A medida isenta a entidade, o Comitê Organizador Local (COL) e seus parceiros de todos os impostos – tais como Imposto de Renda, PIS/Pasep, Cofins, Imposto sobre Produtos Industrializados (IPI) e Imposto de Importação – referentes às operações que visem ao Mundial. Neste contexto estão incluídos a construção e a reforma de estádios, as obras de mobilidade urbana e todos os demais setores. A única exceção é o Imposto sobre Serviços (ISS), que, por mexer na Constituição, tem de ser aprovado a partir de um Projeto de Lei Complementar, o PLP 579, que tramita atualmente na Comissão de Turismo e Desporto da Câmara.

– Essa Medida Provisória é um desastre sob o ponto de vista do interesse público. Ela agride a Lei de Responsabilidade Fiscal e estabelece privilégios que podem atender a interesses localizados. Como já existe uma organização que cuida dos recursos da Copa, então há uma mistura do que é público e privado – opinou o senador Alvaro Dias (PSDB-PR), líder em exercício da oposição.

Dias lamentou a aprovação a apenas seis dias de a Medida Provisória perder a eficácia. Segundo ele, o Senado não teve sequer tempo de discutir o tema, já que qualquer emenda a faria retornar à Câmara e não havia tempo para isso.

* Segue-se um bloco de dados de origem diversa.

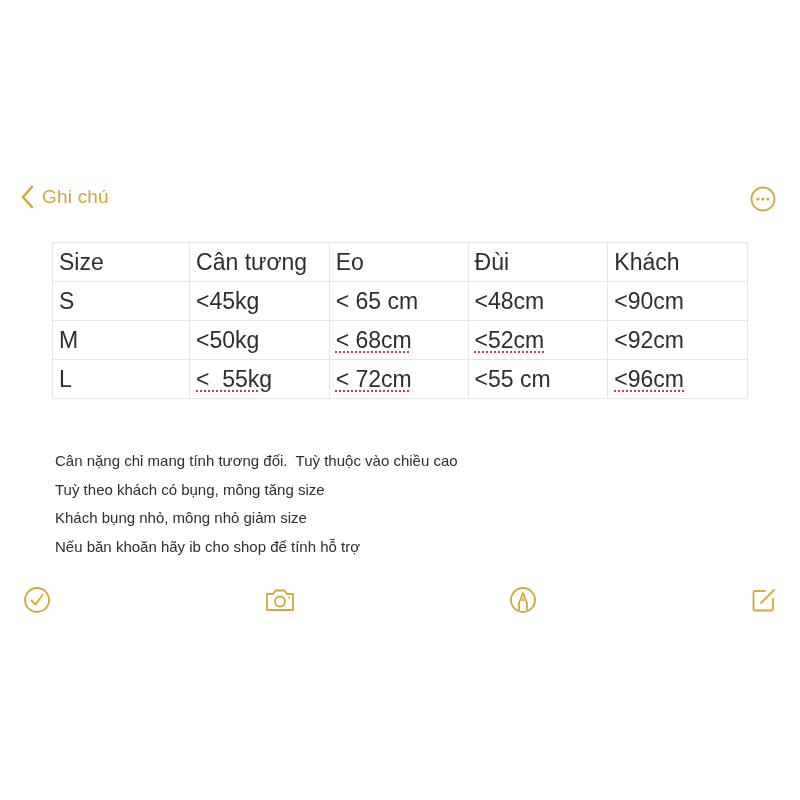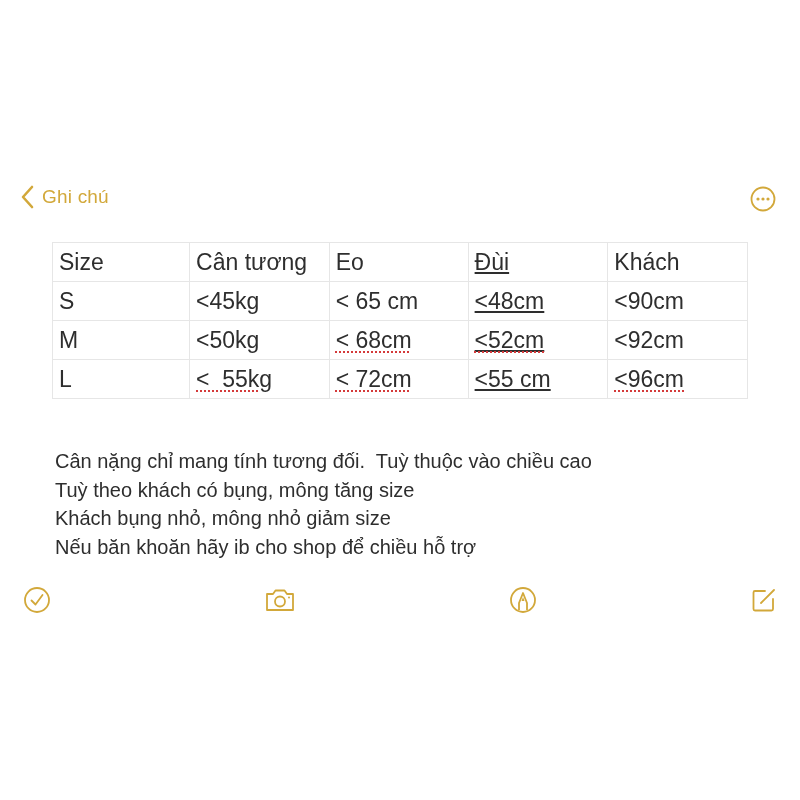--- a/index.html
+++ b/index.html
@@ -37,32 +37,32 @@
   table.size-table td {
     border: 1px solid #e6e6e6;
     height: 38px;
     padding: 0 6px;
     vertical-align: middle;
     white-space: pre;
   }
   table.size-table td.c0 { width: 126px; }
   table.size-table td.c1 { width: 127px; }
   table.size-table td.c2 { width: 127px; }
-  table.size-table td.c3 { width: 128px; text-decoration: underline; }
+  table.size-table td.c3 { width: 128px; }
   table.size-table td.c4 { width: 128px; }
 
   .spell {
     text-decoration: underline dotted #d43a3a;
     text-decoration-thickness: 2px;
     text-underline-offset: 4px;
   }
 
   .note {
     position: absolute; left: 55px; top: 447px;
-    font-size: 20px; line-height: 28.5px; color: #2e2e2e;
+    font-size: 15px; line-height: 28.5px; color: #2e2e2e;
   }
   .note div { white-space: pre; }
 
   .toolbar-icon { position: absolute; top: 586px; width: 28px; height: 28px; cursor: pointer; }
 </style>
 </head>
 <body>
 
 <div class="screen">
 
@@ -110,21 +110,21 @@
       <td class="c3">&lt;55 cm</td>
       <td class="c4"><span class="spell">&lt;96cm</span></td>
     </tr>
   </tbody>
     </table>
 
   <div class="note">
     <div>Cân nặng chỉ mang tính tương đối.  Tuỳ thuộc vào chiều cao</div>
     <div>Tuỳ theo khách có bụng, mông tăng size</div>
     <div>Khách bụng nhỏ, mông nhỏ giảm size</div>
-    <div>Nếu băn khoăn hãy ib cho shop để chiều hỗ trợ</div>
+    <div>Nếu băn khoăn hãy ib cho shop để tính hỗ trợ</div>
   </div>
 
   <svg class="toolbar-icon" style="left:23px;" viewBox="0 0 28 28">
     <circle cx="14" cy="14" r="12" fill="none" stroke="#D2A83A" stroke-width="1.8"></circle>
     <polyline points="8.5,14.5 12.5,18.5 19.5,9" fill="none" stroke="#D2A83A" stroke-width="1.8" stroke-linecap="round" stroke-linejoin="round"></polyline>
   </svg>
 
   <svg class="toolbar-icon" style="left:264px;width:32px;" viewBox="0 0 32 28">
     <path d="M3,8 H9 L11.5,4.5 H20.5 L23,8 H29 V24 H3 Z" fill="none" stroke="#D2A83A" stroke-width="1.8" stroke-linejoin="round"></path>
     <circle cx="16" cy="15.5" r="5" fill="none" stroke="#D2A83A" stroke-width="1.8"></circle>

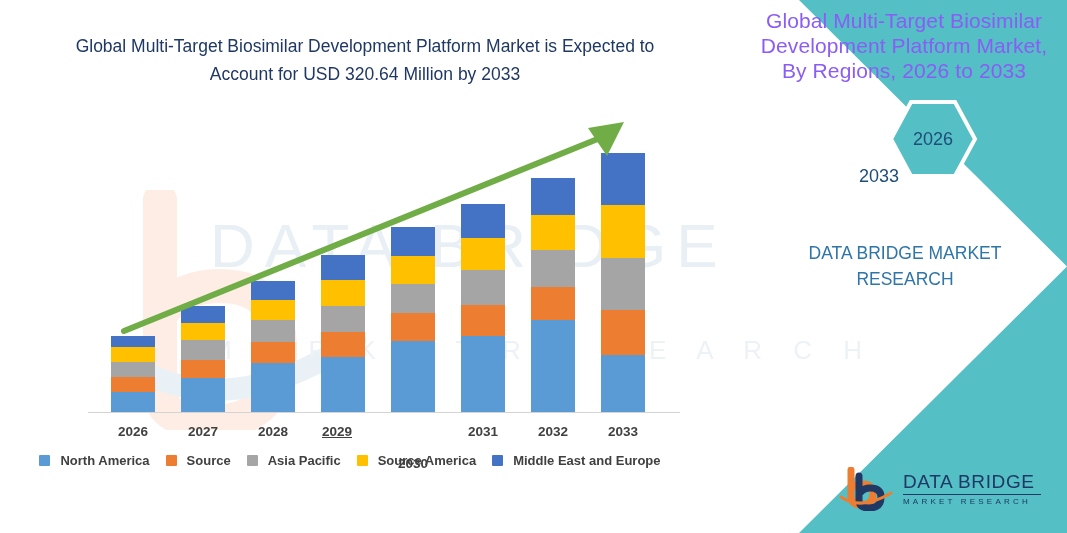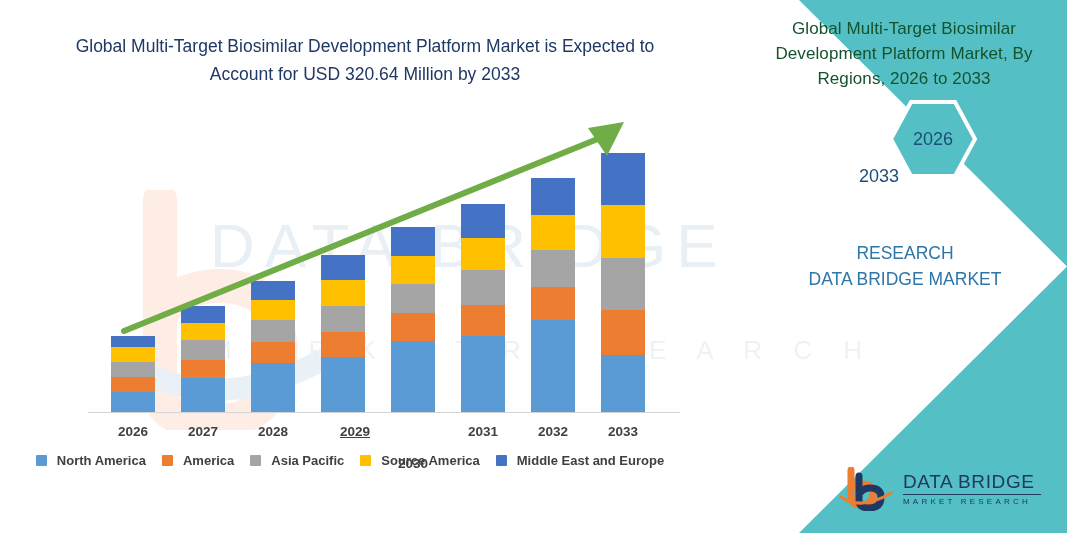--- a/index.html
+++ b/index.html
@@ -12,22 +12,22 @@
   #root{position:absolute;inset:0;width:1067px;height:533px;overflow:hidden;background:#fff;}
 
   
   .teal-panel{
     position:absolute;top:0;right:0;width:400px;height:533px;
     background:#54BFC4;
     clip-path:polygon(33% 0, 100% 0, 100% 100%, 33% 100%, 100% 50%);
     z-index:2;
   }
   .teal-title{
-    position:absolute;z-index:4;top:16px;right:18px;width:290px;
-    text-align:center;color:#14532d;font-size:17px;line-height:25px;
+    position:absolute;z-index:4;top:8px;right:18px;width:290px;
+    text-align:center;color:#8b5cf6;font-size:21px;line-height:25px;
     letter-spacing:.1px;
   }
   .hexes{position:absolute;z-index:4;top:96px;right:40px;width:220px;height:110px;}
   .hex{position:absolute;}
   .hex svg{display:block;}
   .hex-label{
     position:absolute;inset:0;display:flex;align-items:center;justify-content:center;
     color:#1F4E79;font-size:18px;
   }
   .hex-2026{left:80px;top:2px;width:92px;height:82px;}
@@ -173,21 +173,21 @@
             <div class="seg" style="height: 53px; background: rgb(255, 192, 0);"></div>
             <div class="seg" style="height: 52px; background: rgb(165, 165, 165);"></div>
             <div class="seg" style="height: 45px; background: rgb(237, 125, 49);"></div>
             <div class="seg" style="height: 57px; background: rgb(91, 155, 213);"></div>
           </div>
         </div>
       <div id="xlabels">
           <div class="xlabel" style="left: 93px;">2026</div>
           <div class="xlabel" style="left: 163px;">2027</div>
           <div class="xlabel" style="left: 233px;">2028</div>
-          <div class="xlabel" style="left: 315px; text-decoration: underline;">2029</div>
+          <div class="xlabel" style="left: 297px; text-decoration: underline;">2029</div>
           <div class="xlabel" style="left: 373px; margin-top: 32px;">2030</div>
           <div class="xlabel" style="left: 443px; text-align: center;">2031</div>
           <div class="xlabel" style="left: 513px; text-align: center;">2032</div>
           <div class="xlabel" style="left: 583px;">2033</div>
         </div>
     </div>
 
     <svg class="arrow" viewBox="0 0 760 460">
       <g id="arrow-g">
         <line id="arrow-line" x1="124" y1="331" x2="605" y2="136" stroke="#70AD47" stroke-width="6" stroke-linecap="round"></line>
@@ -195,21 +195,21 @@
       </g>
     </svg>
 
     <div class="legend" id="legend">
         <div class="legend-item">
           <span class="legend-swatch" style="background: rgb(91, 155, 213);"></span>
           <span class="legend-label">North America</span>
         </div>
         <div class="legend-item">
           <span class="legend-swatch" style="background: rgb(237, 125, 49);"></span>
-          <span class="legend-label">America</span>
+          <span class="legend-label">Source</span>
         </div>
         <div class="legend-item">
           <span class="legend-swatch" style="background: rgb(165, 165, 165);"></span>
           <span class="legend-label">Asia Pacific</span>
         </div>
         <div class="legend-item">
           <span class="legend-swatch" style="background: rgb(255, 192, 0);"></span>
           <span class="legend-label">Source America</span>
         </div>
         <div class="legend-item">
@@ -235,22 +235,22 @@
     </div>
     <div class="hex hex-2026">
       <svg width="92" height="82" viewBox="0 0 92 82">
         <polygon points="24,4 68,4 88,41 68,78 24,78 4,41" fill="#54BFC4" stroke="#ffffff" stroke-width="4"></polygon>
       </svg>
       <div class="hex-label">2026</div>
     </div>
   </div>
 
   <div class="dbmr-center">
+    <div>DATA BRIDGE MARKET</div>
     <div>RESEARCH</div>
-    <div>DATA BRIDGE MARKET</div>
   </div>
 
   <div class="logo">
     <div class="logo-mark">
       <svg width="54" height="44" viewBox="0 0 54 44">
         <path d="M12 3 L12 28 Q12 38 22 38 Q34 38 34 27 Q34 17 23 17 Q16 17 13 21" fill="none" stroke="#ED7D31" stroke-width="7" stroke-linecap="round"></path>
         <path d="M20 9 L20 33 Q20 41 30 41 Q42 41 42 30 Q42 21 31 21 Q25 21 22 25" fill="none" stroke="#1F3864" stroke-width="7" stroke-linecap="round"></path>
         <path d="M2 30 Q22 44 52 26" fill="none" stroke="#ED7D31" stroke-width="3" stroke-linecap="round"></path>
       </svg>
     </div>

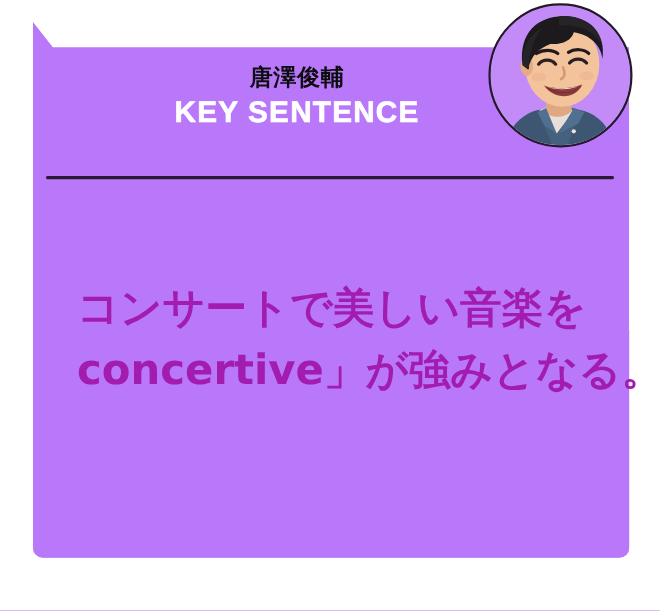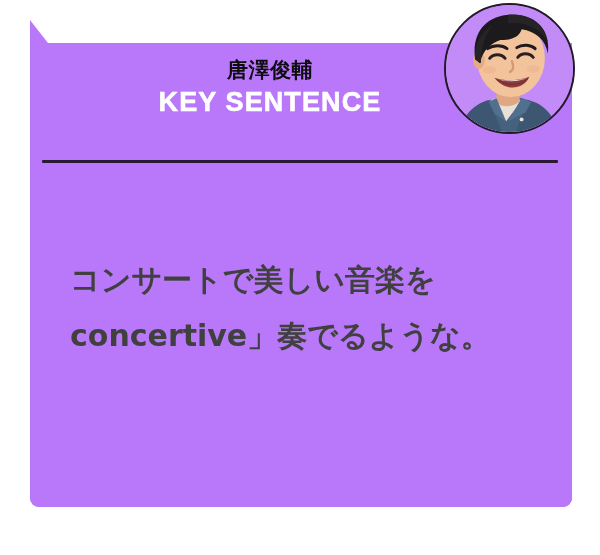--- a/index.html
+++ b/index.html
@@ -108,24 +108,24 @@
   
   .quote {
     position: absolute;
     left: 70px;
     top: 252px;
     width: 480px;
   }
   .quote-line {
     display: block;
     font-family: "DejaVu Sans", "Liberation Sans", sans-serif;
-    font-size: 30px;
+    font-size: 38px;
     font-weight: bold;
     line-height: 56px;
-    color: #404040;
+    color: #a21caf;
     letter-spacing: 0px;
     white-space: nowrap;
   }
 </style>
 </head>
 <body>
 
 <div id="card-root">
 
   <div class="panel"></div>
@@ -181,16 +181,16 @@
 
   <div class="header-text">
     <span class="person-name">唐澤俊輔</span>
     <span class="key-sentence-label">KEY SENTENCE</span>
   </div>
 
   <div class="divider"></div>
 
   <div class="quote">
     <span class="quote-line">コンサートで美しい音楽を</span>
-    <span class="quote-line">concertive」奏でるような。</span>
+    <span class="quote-line">concertive」が強みとなる。</span>
   </div>
 
 </div>
 
 </body></html>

Segundo o senador, uma alternativa para tentar seguir fiscalizando a organização do evento, agora, será a criação de uma comissão específica para este fim, proposta pelo deputado Arlindo Chinaglia (PT-SP).

– Hoje se apresentou um requerimento a favor da definição de uma comissão para fiscalizar a Copa. É uma das alternativas que poderemos criar. O governo tem uma maioria folgada e aprova tudo o que deseja, como ocorreu hoje – lamentou.

O senador Marcelo Crivella (PRB-RJ), relator do PLV, foi favorável ao projeto e explicou a sua posição:

– Votei favoravelmente porque acho que o Brasil vai ganhar muito com isso. A desoneração vai atrair investimentos. O dinheiro público não vai para apenas uma empresa privada, vai para muitas. As companhias vão concorrer por licitações para participar desses eventos. É um subsídio que estamos criando para incentivar uma atividade econômica que tratá lucros para o país. Precisamos olhar por este lado também – finalizou.